Dans une nouvelle de 1853, Herman Melville met en scène un énigmatique clerc de notaire Bartelby qui, petit à petit, refuse toutes les tâches qui lui sont confiées.
Il déclare à chaque fois et le plus simplement du monde qu’il préfèrerait mieux pas!
Rémis De Vos s’empare de cette phrase célèbre et tisse des situations avec des personnages actuels qui, à un moment donné, font un pas de côté pour dire non. Eux non plus ne préfèreraient mieux pas…
Rémi DE VOS
Né en 1963 à Dunkerque, Rémis De Vos arrête ses études après le bac. Il tente d’être acteur et exerce divers petits boulots. En 1994 fort de cette expérience du monde du travail il se met à écrire des pièces de théâtre et reçoit une bourse de la fondation Beaumarchais pour sa première pièce.
« Débrayage ». Auteur d’une vingtaine de pièces, il passe la réalité sociale et politique au crible de l’humour, du comique et de l’absurde. Son écriture incisive et percutante s’attaque aux clichés, au politiquement correcte et aux tabous.
Sources : Théâtre du Rond point
Il né le 1er Aout 1819 au sud-est de Manathan et meurt en 1891 à New York.
A 20 ans il s’engage comme simple marin sur un navire marchand puis sur un baleinier qu’il déserte pour s’installer aux Iles Marquises, ou il écrit ces premiers livres. Il remporte au court de sa vie plus ou moins de succès avec son œuvre et est presque oublié après sa mort. Il est redécouvert dans les années 1920 à travers son roman Moby-Dick et est considéré aujourd’hui comme une figure incontournable de la littérature américaine.
Bartelby sera publié sous forme de courtes fictions dans des magazines.
Sources : Wikipédia
Herman MELVILLE
Le spectacle que nous proposons ici fait co-exister des extraits de la nouvelle Bartelby d’Herman Melville avec la pièce Je préfèrerais mieux pas de Rémi De Vos. « Je préfèrerais mieux pas », c’est la phrase que sont amenés à dire les personnages de Rémi de Vos dans chacune des saynètes qui composent cette pièce. Cette phrase renvoie de manière évidente à la nouvelle de Melville et à la réponse invariable du scribe Bartelby à chaque demande de son patron : « I would prefer not to ».
"Faire cohabiter ces deux mondes "
Rémi de Vos s’inspire de Bartelby pour nous inviter à nous questionner sur les situations où un individu est légitimement amené à refuser de faire ce qu’on attend de lui. Autant les saynètes qui composent la pièce de Rémi De Vos portent un regard acéré et grinçant, parfois glaçant, sur notre monde moderne, exacerbé par une écriture ciselée et d’une remarquable efficacité, autant le texte de Melville est énigmatique et déroutant.
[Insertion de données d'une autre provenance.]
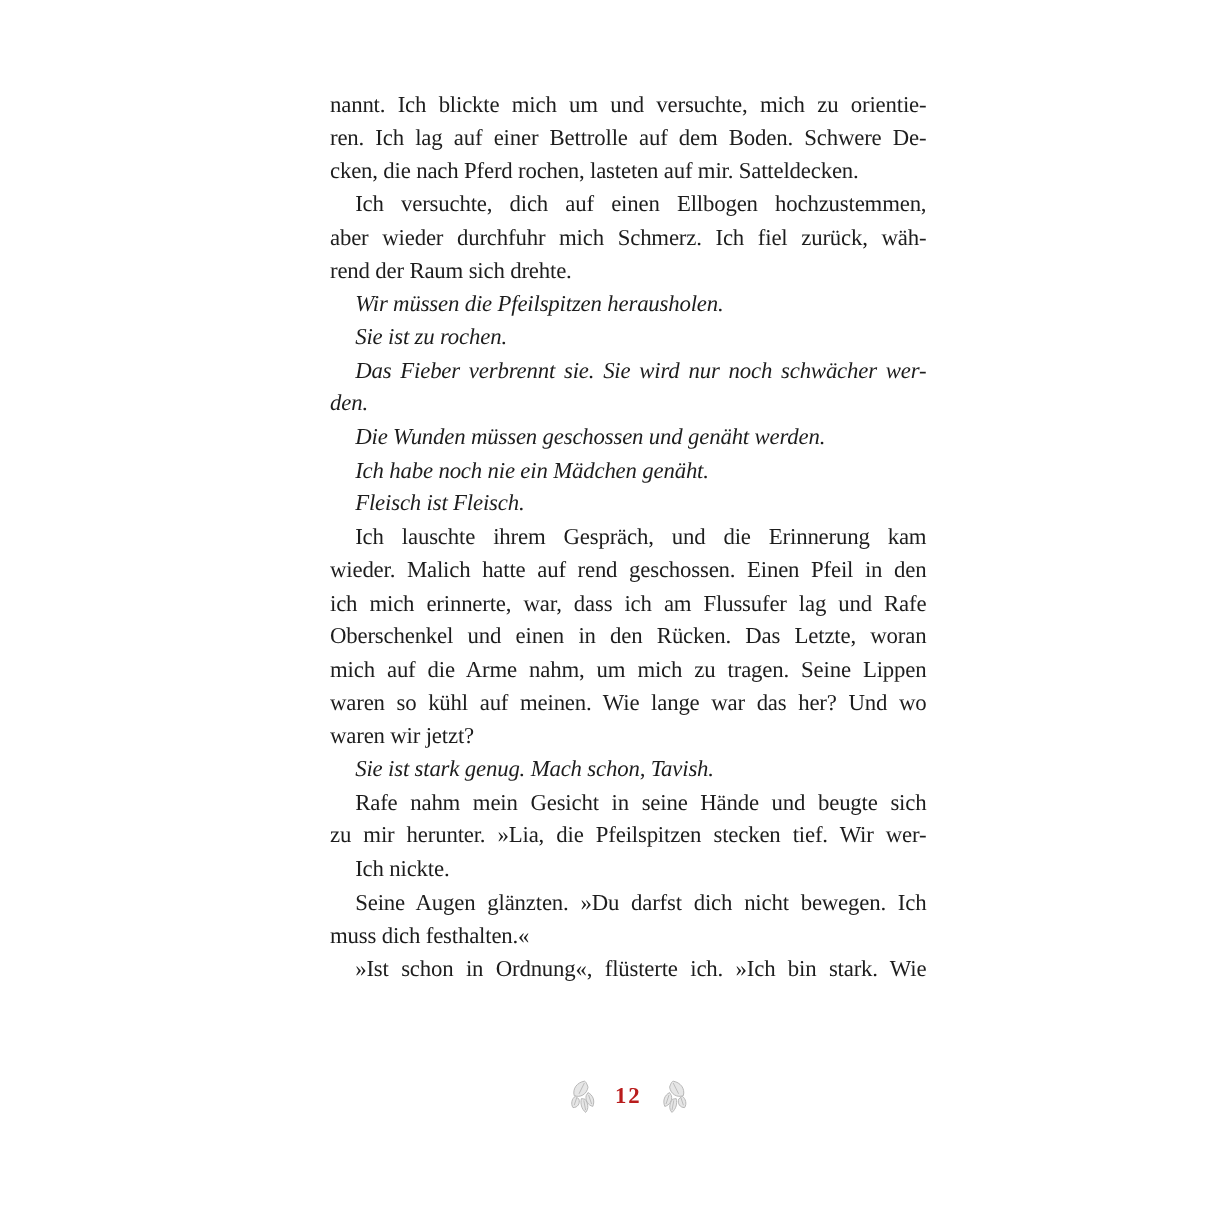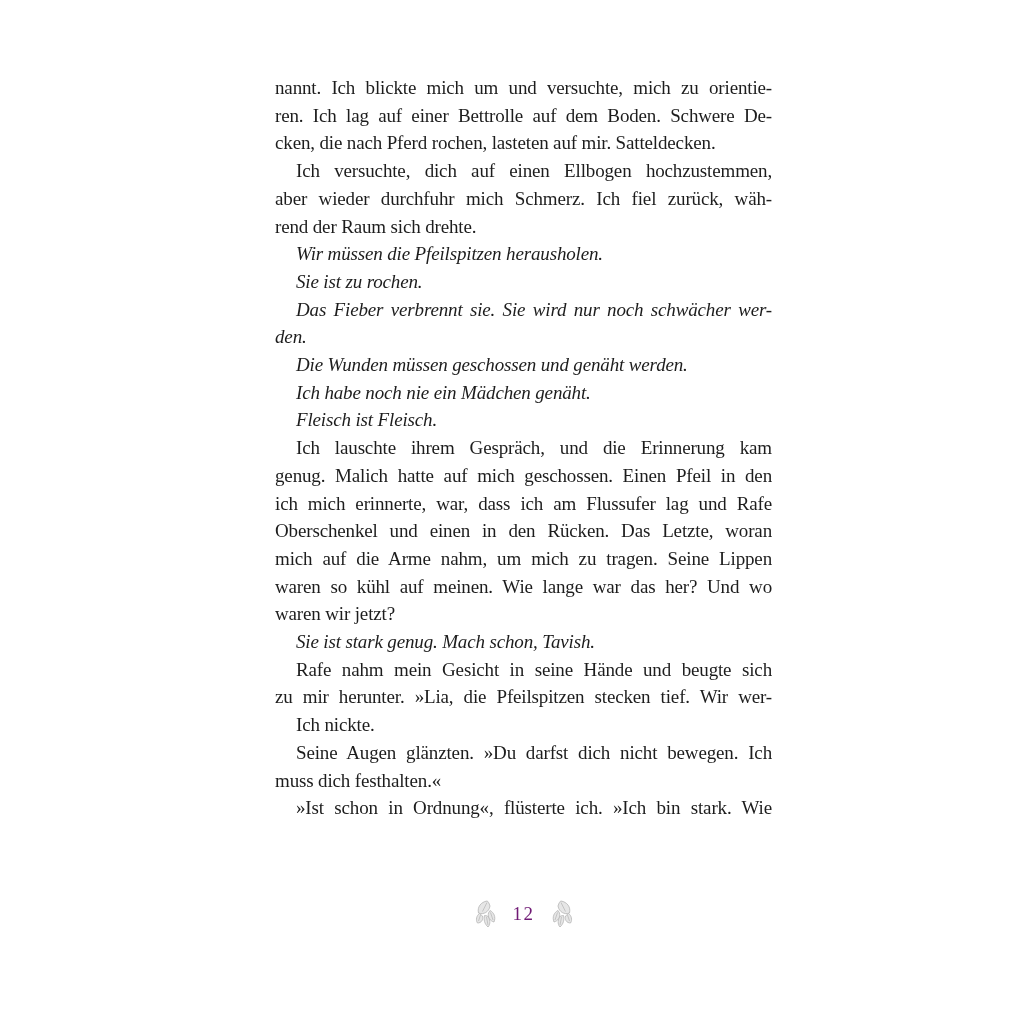--- a/index.html
+++ b/index.html
@@ -102,7 +102,7 @@
       </div>
       <div class="para indent">
         <div class="line">Ich lauschte ihrem Gespräch, und die Erinnerung kam</div>
-        <div class="line">genug. Malich hatte auf mich geschossen. Einen Pfeil in den</div>
+        <div class="line">wieder. Malich hatte auf rend geschossen. Einen Pfeil in den</div>
         <div class="line">ich mich erinnerte, war, dass ich am Flussufer lag und Rafe</div>
         <div class="line">Oberschenkel und einen in den Rücken. Das Letzte, woran</div>
         <div class="line">mich auf die Arme nahm, um mich zu tragen. Seine Lippen</div>

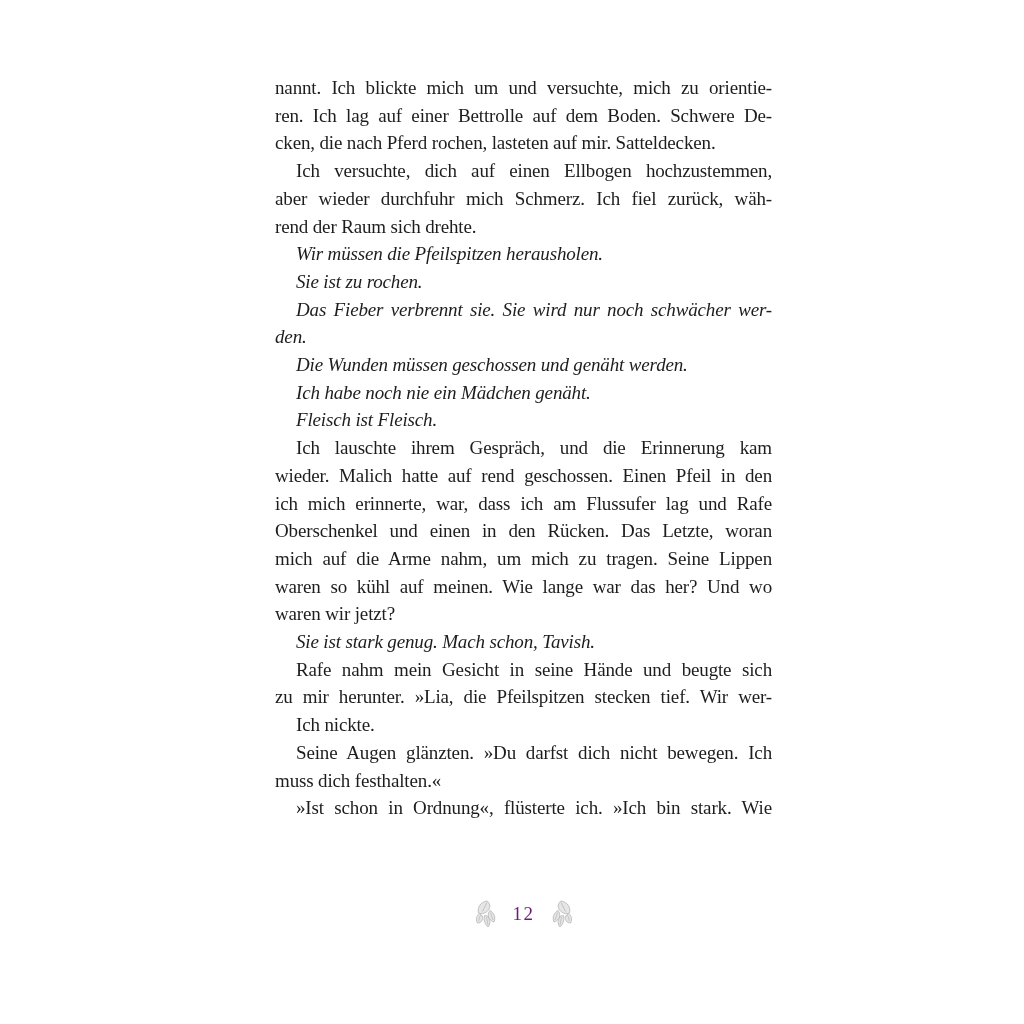--- a/index.html
+++ b/index.html
@@ -58,8 +58,9 @@
   .page-num {
     font-size: 19px;
     letter-spacing: 1.5px;
-    color: #701a75;
+    color: #b91c1c;
     font-variant-numeric: oldstyle-nums;
+    font-weight: bold;
   }
   .ornament { display: inline-block; width: 26px; height: 30px; }
   .ornament.mirrored { transform: scaleX(-1); }

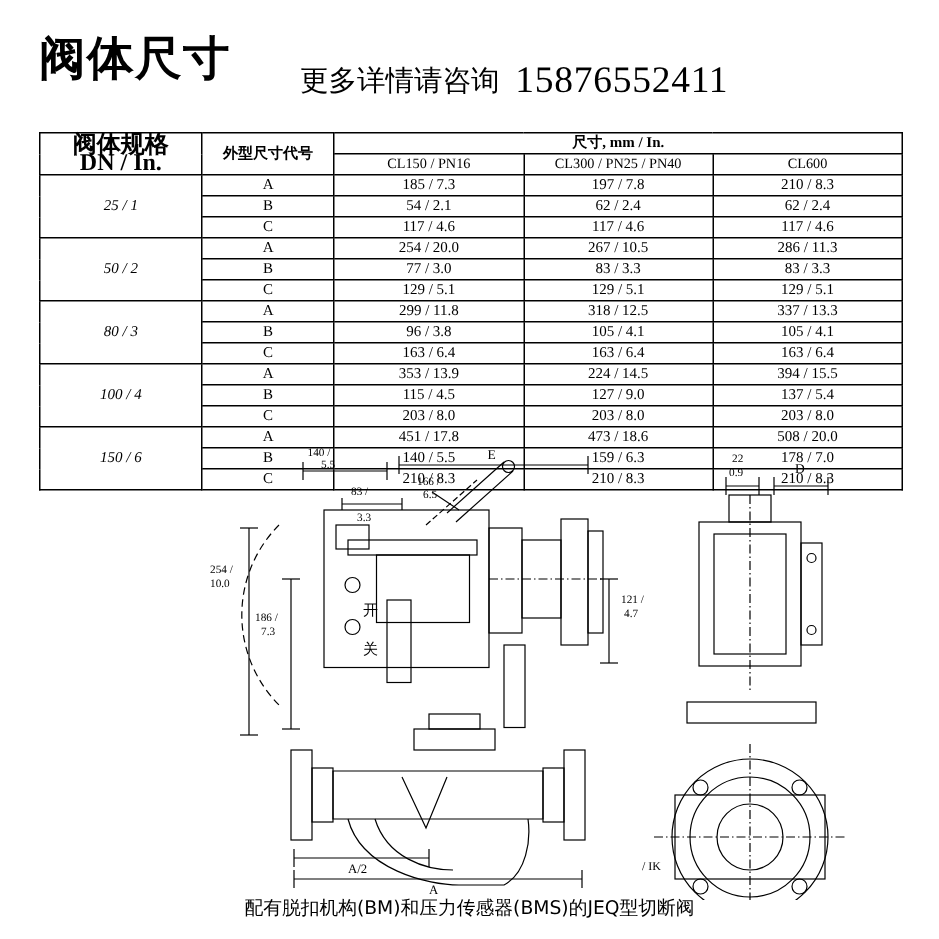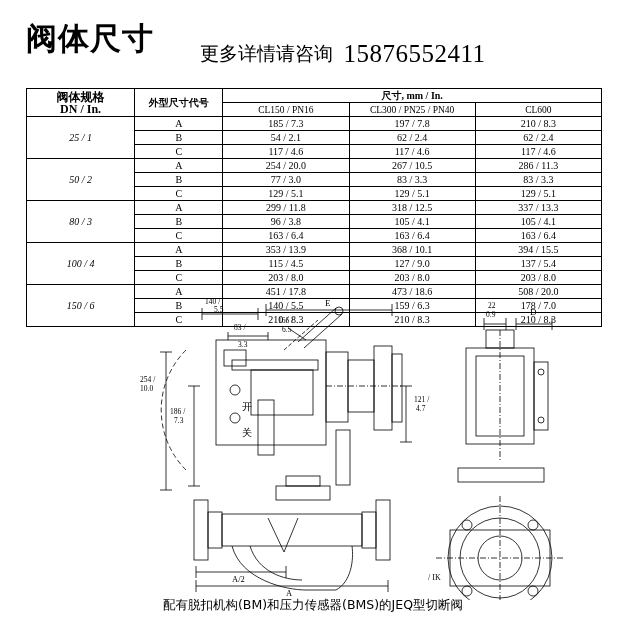--- a/index.html
+++ b/index.html
@@ -92,7 +92,7 @@
   }
   .two-line {
     line-height: 11px;
-    font-size: 12px;
+    font-size: 16px;
   }
   .dn-cell {
     font-size: 10px;

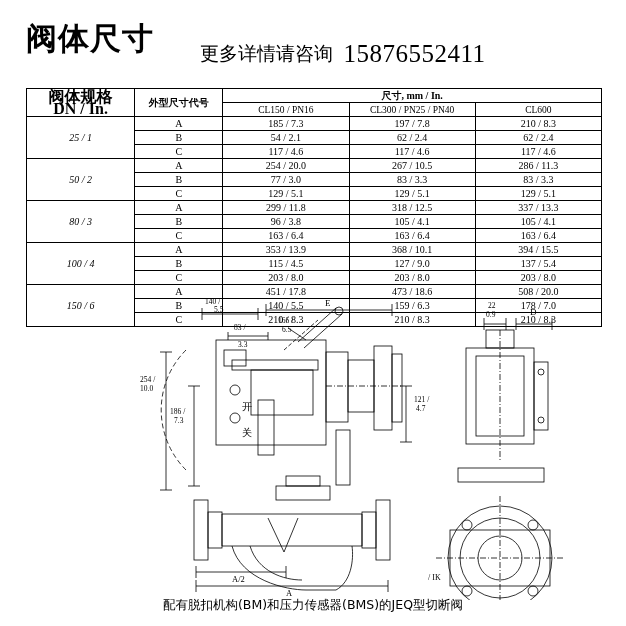--- a/index.html
+++ b/index.html
@@ -227,7 +227,7 @@
           <td rowspan="3" class="dn-cell">100 / 4</td>
           <td>A</td>
           <td>353 / 13.9</td>
-          <td>368 / 10.1</td>
+          <td>224 / 14.5</td>
           <td>394 / 15.5</td>
         </tr>
         <tr>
Il m’a semblé intéressant de faire cohabiter ces deux mondes — inévitablement liés par la référence assumée de l’un à l’autre — ne serait-ce que pour porter cette référence à la connaissance d’un public qui ne lui serait pas familier, mais aussi pour ouvrir un autre paysage, une autre forme de narration, ce que permet la structure de la pièce Je préfèrerais mieux pas puisqu’elle est organisée en saynètes indépendantes les unes des autres.
Bartelby est un roman, c’est ainsi qu’il sera traité scéniquement : la narration-lecture est assumée, on prendra le temps d’entrer dans la forme littéraire. Les saynètes de Je préfèrerais mieux pas agiront par contraste, de par leur forme et leur écriture éminemment théâtrales et rythmiques. En plus de la fameuse phrase sus-citée, l’ensemble sera lié par la présence des quelques éléments de décor et accessoires qui seront communs à toutes les scènes et circuleront naturellement d’une forme à l’autre et d’une saynète à l’autre.
"[...] exercer sa liberté en refusant."
Si le personnage Bartelby est trouble et troublant, ceux de Rémi De Vos sont assez clairs dans l’affirmation de leur refus. Ils font acte de résistance en refusant de participer, de jouer le rôle qu’on leur demande de jouer. Chacun d’eux prend, à un moment, le risque d’exercer sa liberté en refusant. Cette question m’a toujours fortement intéressée : à quel moment un.e humain.e décide de ne pas faire ce qu’on attend de lui et pourquoi ? Quelle dose de courage faut-il pour résister ? Il me semble que donner quelques exemples, comme le fait Rémi De Vos — et à sa manière Herman Melville — ne peut qu’encourager chacun d’entre nous à se questionner plus souvent sur ce à quoi il participe et sur l’usage qu’il ou elle fait de son libre-arbitre. Si le théâtre peut servir à ça, c’est déjà bien.